KwaZulu-Natal is celebrating the first black female Neurosurgeon to come out of the province.  Dr Nomusa Shezi is one of only five Black African Female Neurosurgeons in South Africa.

The 32 year old woman has been described as diligent, humbled, God-fearing and focused.

Dr Shezi, who grew up from the township in Pietermaritzburg, recently qualified as a Neurosurgeon by the Discipline of Neurology in the school of Clinical Medicine at University of KwaZulu-Natal.

Neurosurgery is the medical specialty concerned with the prevention, diagnosis, surgical treatment, and rehabilitation of disorders which affect any portion of the nervous system including the brain and spinal cord. It is believed Dr. Shezi’s achievement will inspire more black Africans especially females to pursue their calls and dreams regardless of their background.

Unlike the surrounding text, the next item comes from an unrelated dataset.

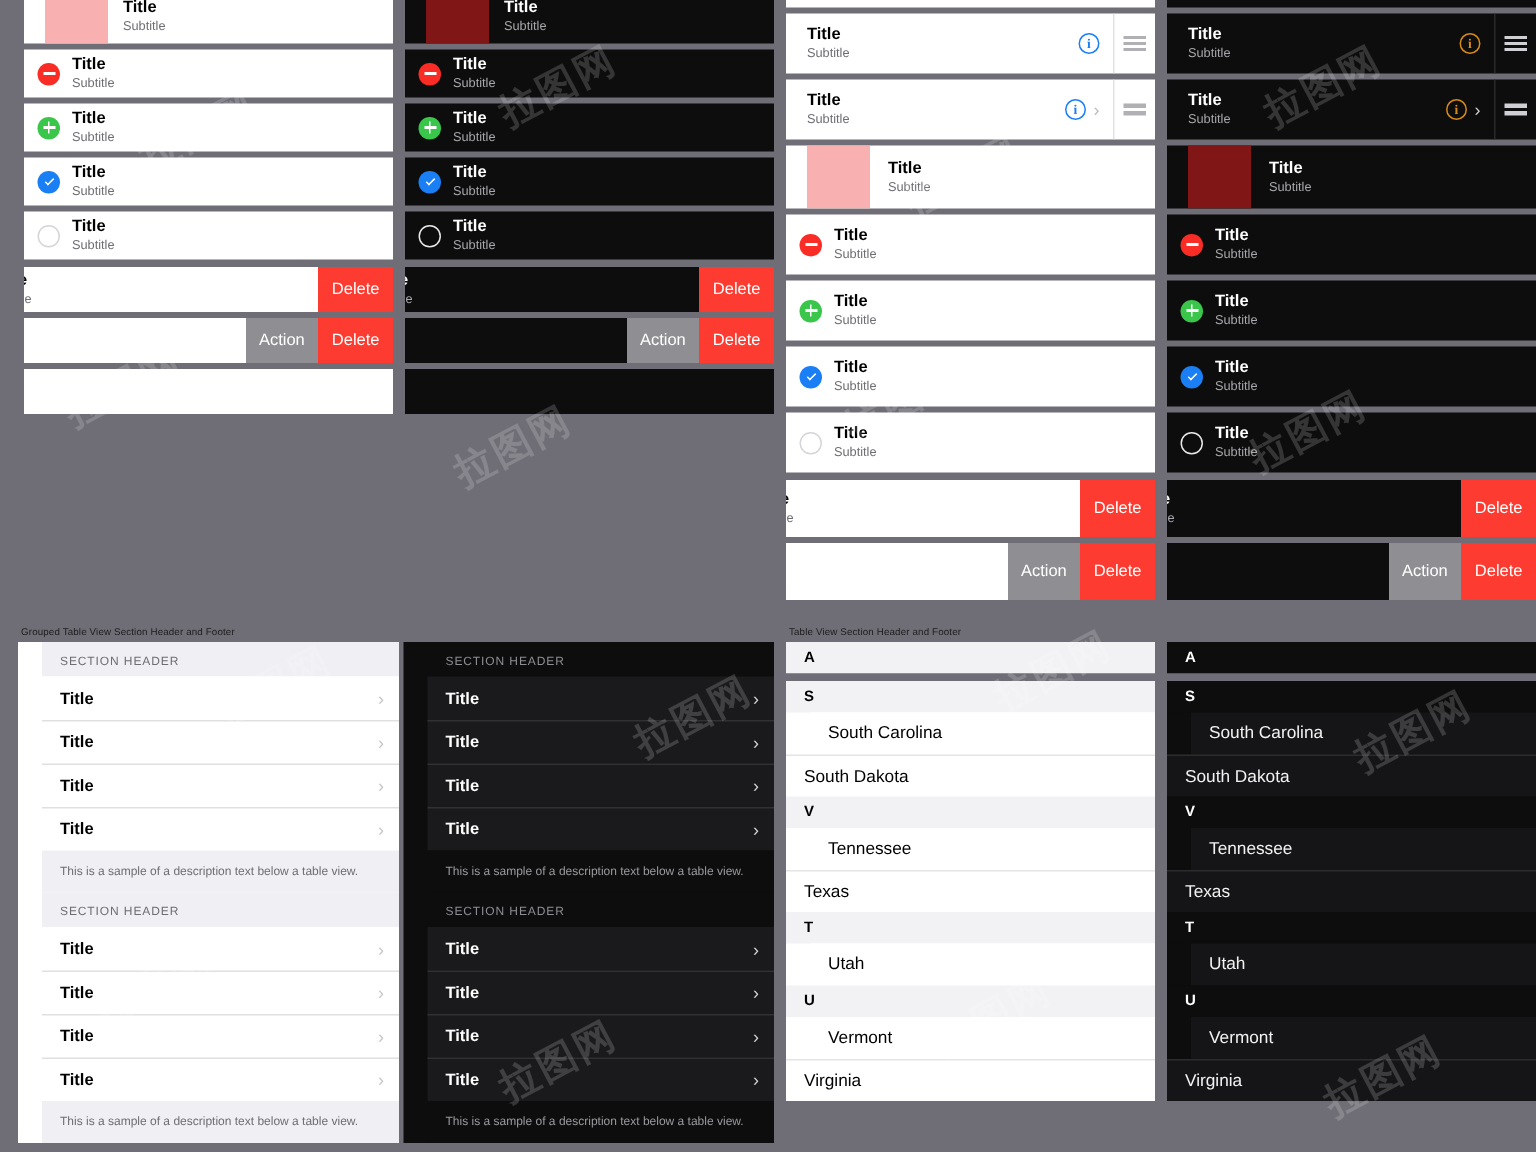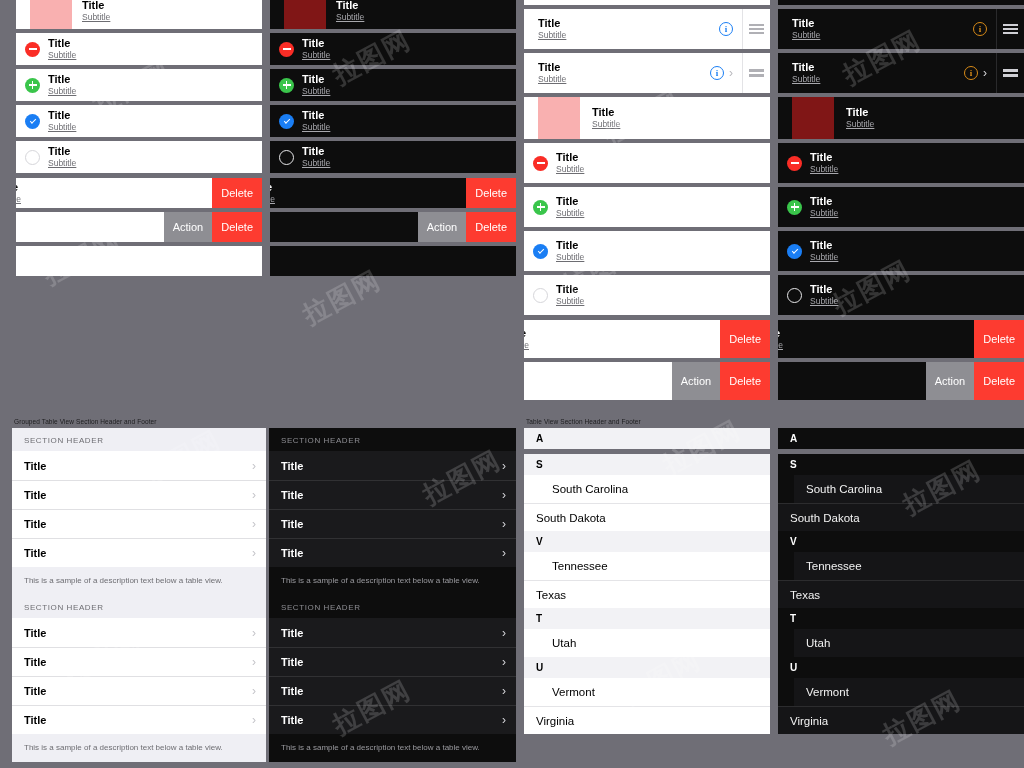"Subtitle" .sub { text-decoration: underline -> none }
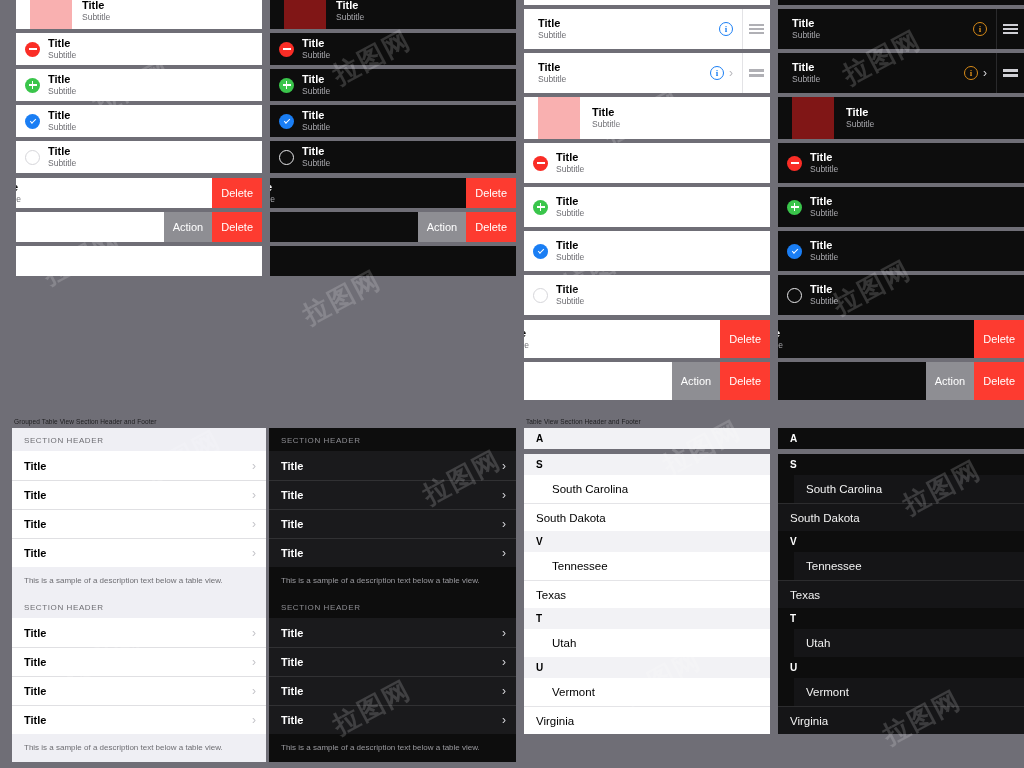"SECTION HEADER" .group { padding-left: none -> 16px }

Dr Nomusa Shezi has become one of the black five female surgeons in the country. Neurosurgery is often referred to as brain surgery.

Shezi developed love for the sick and poor at a very young age.  She says she always wanted to be a doctor and had no other option.

Dr Shezi says growing up during the height of HIV and AIDS epidemic in the late 90’s propelled her to follow a career path in the field of medicine.

“I was born in KZN in Pietermaritzburg I grew up in PMB, in the peak of the HIV epidemic in the 90’s that was when I was still a young child growing up.  My parents were the kind of people that wanted to expose me to reality.  When I saw the suffering and how my people were challenged, the desire to help was born to doing medicine and being a doctor. I wanted to find ways to help people. As a child I wanted to find cure for HIV and AIDS, but as I grew my passion got more focused to operating the head. I am just grateful to be seen as the first black female – it is always an honour.”

Dr Shezi is currently working as Neurosurgeon at the Inkosi Albert Luthuli Central Hospital in Durban.

Dr. Shezi – a daughter of a Pastor and Home Based Care Giver, attributed her accomplishment to prayer and dedication. She says biblical teachings have grounded her to treat everyone equally.

“My father has been a pastor – he raised us up to the important things in knowing our identity and who we are – that’s where my respect for people stems from. I am not a pastor like he is where he heals people but I also allow God in which ever field I am in to help people – I keep in mind we are all created in God’s image, my aim in humility – treating whether it is the richest person or poorest – is that we are all equals . I want to do the best in helping the community.”

Shezi’s mother Sibongile Shezi says her daughter was an energetic and focused child from young age. Shezi also credited prayer as the vehicle that delivered her daughter to reach her dream.

“She was saved and accepted Christ as a young child and moved on with a vision that has given her power through salvation. Her energy has always been directed to helping people and assist those who are struggling and actually assisting them as much as she could – her knowledge of who she is in terms of the identity and that’s where she has drawn her strength and energy).”

Meanwhile the head of Neurosurgery in Albert Luthuli Central Hospital, Basil Enicker has described Shezi as an exceptional Doctor who is a shining example of a good Neurologist.

“Dr Shezi is a hardworking Doctor – she is a very good neurosurgeon – she did her training in record time – she is ethical and compassionate about her patience. She is always on time; she is the first person at work and the last person to leave work. She is an exceptional doctor even her colleagues acknowledge that. She has a great future in neurosurgery. We are very proud of her.”

Dr Shezi believes any person can become what they want to be as long as they are focused.

Currently South Africa has only five Black African neurosurgeons and it is believed more black females will be inspired to reach the ceilings of their dreams through Shezi’s accomplishment.